Toprağımda saklı nem.
Neminde yüreğin saklı kimi zaman
matem.
Mahrum kaldığımsa hiçbir şey ne de
olsa çocukluğumdan bu yana hiçbir şeyden mahrum kalmadım en çok da içimdeki
potansiyel sevgi ile bazen çıtkırıldım olsam da çıt dahi çıkarmadığım ömrün bu
son demlerinde hayli kızgınım bir o kadar kırgın.
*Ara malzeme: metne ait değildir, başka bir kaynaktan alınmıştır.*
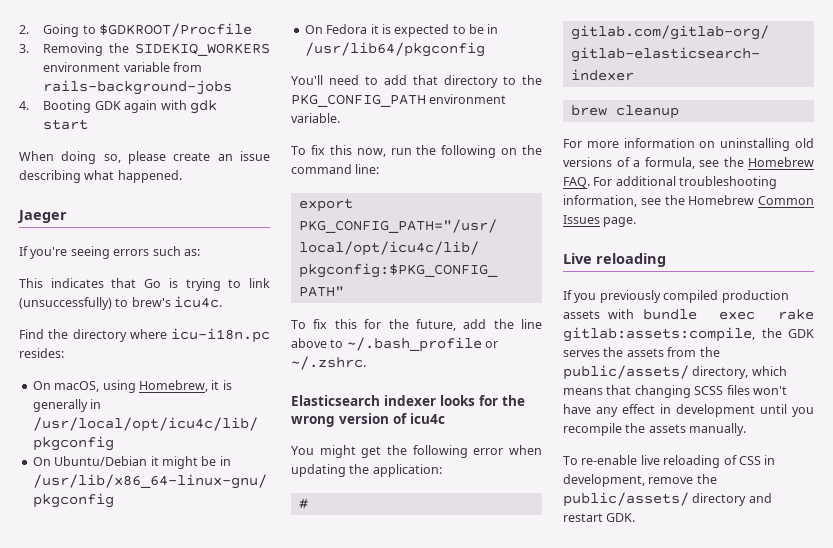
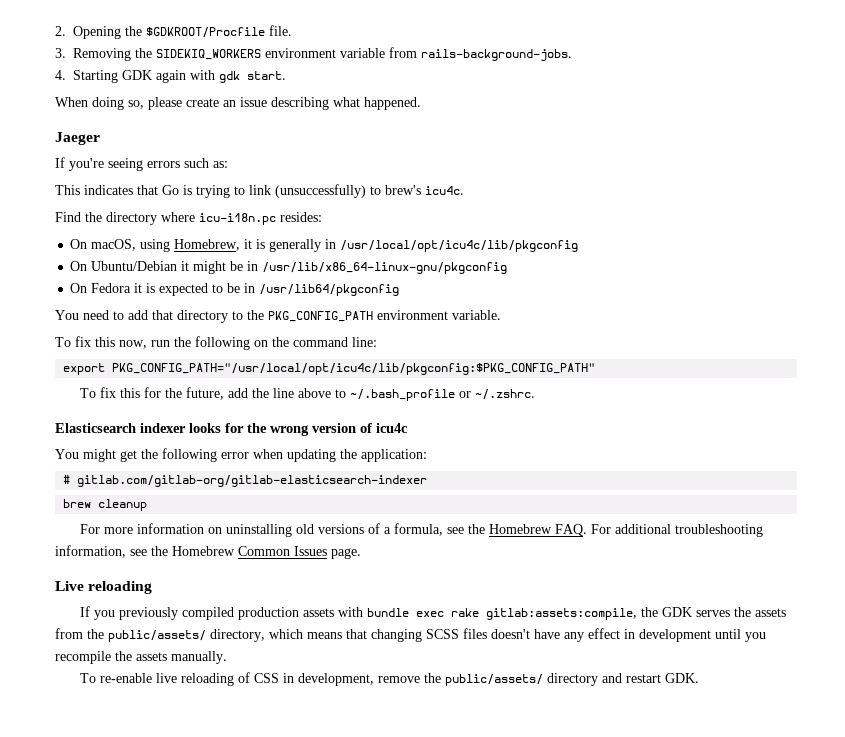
[43,24,96,37] Going to -> [73,26,143,39] Opening the
(253, 30) none -> [269,25,293,36] file.
[43,80,233,95] rails-background-jobs -> [421,49,573,61] rails-background-jobs.
[43,100,92,113] Booting -> [73,70,119,83] Starting
[43,119,89,130] start -> [247,71,287,80] start.
[291,75,323,85] You'll -> [55,310,79,320] You
[752,386,787,395] won't -> [491,629,530,639] doesn't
Meali olsa olsa huzurun şerit
değiştiği.
Metanet yüklü olduğumsa aşikâr.
Tefe konmuş çocuk kalbim bazen tek
bir sözcükle bile coşup kulvarımda sadece kendimle yarış halinde iken.
Münzevi kimi gölgeler.
Muhteva edense rivayetlerin odağında
reva görülen…
Kap kaça uğrayan çocukluk hayallerim
ve ilk gençliğimde defansta oynayan yüreğim ve tevazu yüklü varlığımla bazen
üstüme basıp da ezmek isteyenlere verdiğim yanıt.
Hani mezardan babam çıkıp gelse
değişmeyeceğimin de garantisi zaten dünden vermişken.
Çocukluğumda hem uysal.
İlk gençliğimde azıcık isyankâr…
Üniversite yıllarımda ise nasıl da
yalnız ve münzevi ve aşkla asla aram iyi değilken aşkı kitaplarda bulduğum ve
öğrenciliğimi tüm hücrelerime zikrettiğim.
Bir düş olma ihtimalim de var hani.
Aşkın şahikası ve pervasız yüreğimde
gidip gelen o sarkaç aslında kefedeki dengesizlik elbet mantığıma sürtüşen illa
ki duygularım ve hayatımın sadece şu son sekiz senesinde huzuru her gün
yaşadığım elbet iç sesimi özgür bırakıp tüm ömürlük köleliğimi en azından
yazarken sonlandırdığım.
Hüküm veren zaman ne ki?
Hele ki zamanı ve mekanı da tüm
gücüyle darp ettim mi…
Bir mikado çöpü belki de gözümün
önünden gitmeyen ve sadece dört ya da beş yaşımda iken deli gibi oynadığım ve efkârıma
sadık bir çocuk olmanın yanı sıra hayal dünyamda sınır tanımayıp çocukluğumu
oyuna ve sevgiye adamışken…
Şerit değiştiren nice duygu.
Şekli şemaili olmayan kimse kalp
gözümde bir çehre ruhumda ferahlık bedenimde zindelik nakşeden huzur öncesi
dopingli iken coşkumda ve sevgimde sınır tanımadığım yine de insanlardan
aldığım büyük darbenin ertesinde kabuğuma çekildiğim de yalan değil hani ama
bir şekilde intibak etmek hayata ve kalemin bitimsiz coşkusu ile yaşımı dahi
hissetmediğim ve yasımla tombala oynadığım elbet şiirlerim çinko yazılarım ise
demir ağırlığındaki sıkıntımı hafifleten.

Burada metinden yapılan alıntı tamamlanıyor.